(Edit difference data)
=-=-=-=-=

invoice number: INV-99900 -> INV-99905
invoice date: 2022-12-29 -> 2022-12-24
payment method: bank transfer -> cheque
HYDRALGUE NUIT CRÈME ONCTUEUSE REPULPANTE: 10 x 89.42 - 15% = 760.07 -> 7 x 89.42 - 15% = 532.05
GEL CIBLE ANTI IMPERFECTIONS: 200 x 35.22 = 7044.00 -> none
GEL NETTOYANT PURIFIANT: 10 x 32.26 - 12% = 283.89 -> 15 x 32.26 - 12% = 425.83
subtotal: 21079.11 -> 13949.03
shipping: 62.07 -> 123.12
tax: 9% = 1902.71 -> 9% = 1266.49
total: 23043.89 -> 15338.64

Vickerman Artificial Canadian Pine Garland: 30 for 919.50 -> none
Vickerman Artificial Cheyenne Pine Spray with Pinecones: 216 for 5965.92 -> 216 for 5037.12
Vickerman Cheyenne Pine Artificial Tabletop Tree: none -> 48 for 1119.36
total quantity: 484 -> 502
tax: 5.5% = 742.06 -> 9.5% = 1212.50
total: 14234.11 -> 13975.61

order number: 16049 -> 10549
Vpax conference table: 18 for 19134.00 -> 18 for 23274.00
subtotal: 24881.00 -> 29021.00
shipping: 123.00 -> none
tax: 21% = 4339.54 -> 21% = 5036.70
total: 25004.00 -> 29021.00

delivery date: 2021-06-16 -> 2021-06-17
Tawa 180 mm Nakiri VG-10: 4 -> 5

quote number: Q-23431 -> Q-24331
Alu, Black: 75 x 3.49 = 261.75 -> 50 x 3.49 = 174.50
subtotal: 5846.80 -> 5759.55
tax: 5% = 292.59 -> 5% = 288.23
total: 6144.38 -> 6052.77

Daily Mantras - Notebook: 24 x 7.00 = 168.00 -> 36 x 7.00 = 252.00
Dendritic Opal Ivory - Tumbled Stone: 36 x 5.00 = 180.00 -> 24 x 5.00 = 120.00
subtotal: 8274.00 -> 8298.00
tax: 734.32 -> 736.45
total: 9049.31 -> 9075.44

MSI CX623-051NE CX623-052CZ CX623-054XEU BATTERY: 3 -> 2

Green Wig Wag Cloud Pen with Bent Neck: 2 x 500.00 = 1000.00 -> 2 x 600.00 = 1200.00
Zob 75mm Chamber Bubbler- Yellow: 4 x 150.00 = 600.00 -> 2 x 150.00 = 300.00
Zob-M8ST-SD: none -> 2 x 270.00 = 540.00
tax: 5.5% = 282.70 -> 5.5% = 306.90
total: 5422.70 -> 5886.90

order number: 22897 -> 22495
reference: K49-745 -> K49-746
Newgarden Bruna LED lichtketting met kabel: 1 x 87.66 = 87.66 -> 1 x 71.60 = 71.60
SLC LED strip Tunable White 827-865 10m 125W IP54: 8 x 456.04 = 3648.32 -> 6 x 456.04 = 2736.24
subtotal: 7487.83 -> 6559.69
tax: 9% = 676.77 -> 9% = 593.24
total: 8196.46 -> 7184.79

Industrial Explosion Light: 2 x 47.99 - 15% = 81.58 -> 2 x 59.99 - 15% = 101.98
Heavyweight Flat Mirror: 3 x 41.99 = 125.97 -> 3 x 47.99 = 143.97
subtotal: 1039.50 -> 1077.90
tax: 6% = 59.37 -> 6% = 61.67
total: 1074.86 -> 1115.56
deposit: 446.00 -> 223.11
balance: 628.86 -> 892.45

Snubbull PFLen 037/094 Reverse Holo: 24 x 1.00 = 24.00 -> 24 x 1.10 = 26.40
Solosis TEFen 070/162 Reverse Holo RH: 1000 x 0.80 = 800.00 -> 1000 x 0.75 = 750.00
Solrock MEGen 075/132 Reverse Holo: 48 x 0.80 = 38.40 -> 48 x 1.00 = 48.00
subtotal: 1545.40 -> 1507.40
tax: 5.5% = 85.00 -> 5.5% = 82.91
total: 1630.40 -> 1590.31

=-=-=-=-=

### Try it:
Every line of the records in which the string "Holo" is found should be counted, and only the count returned.

### Result of the task:
3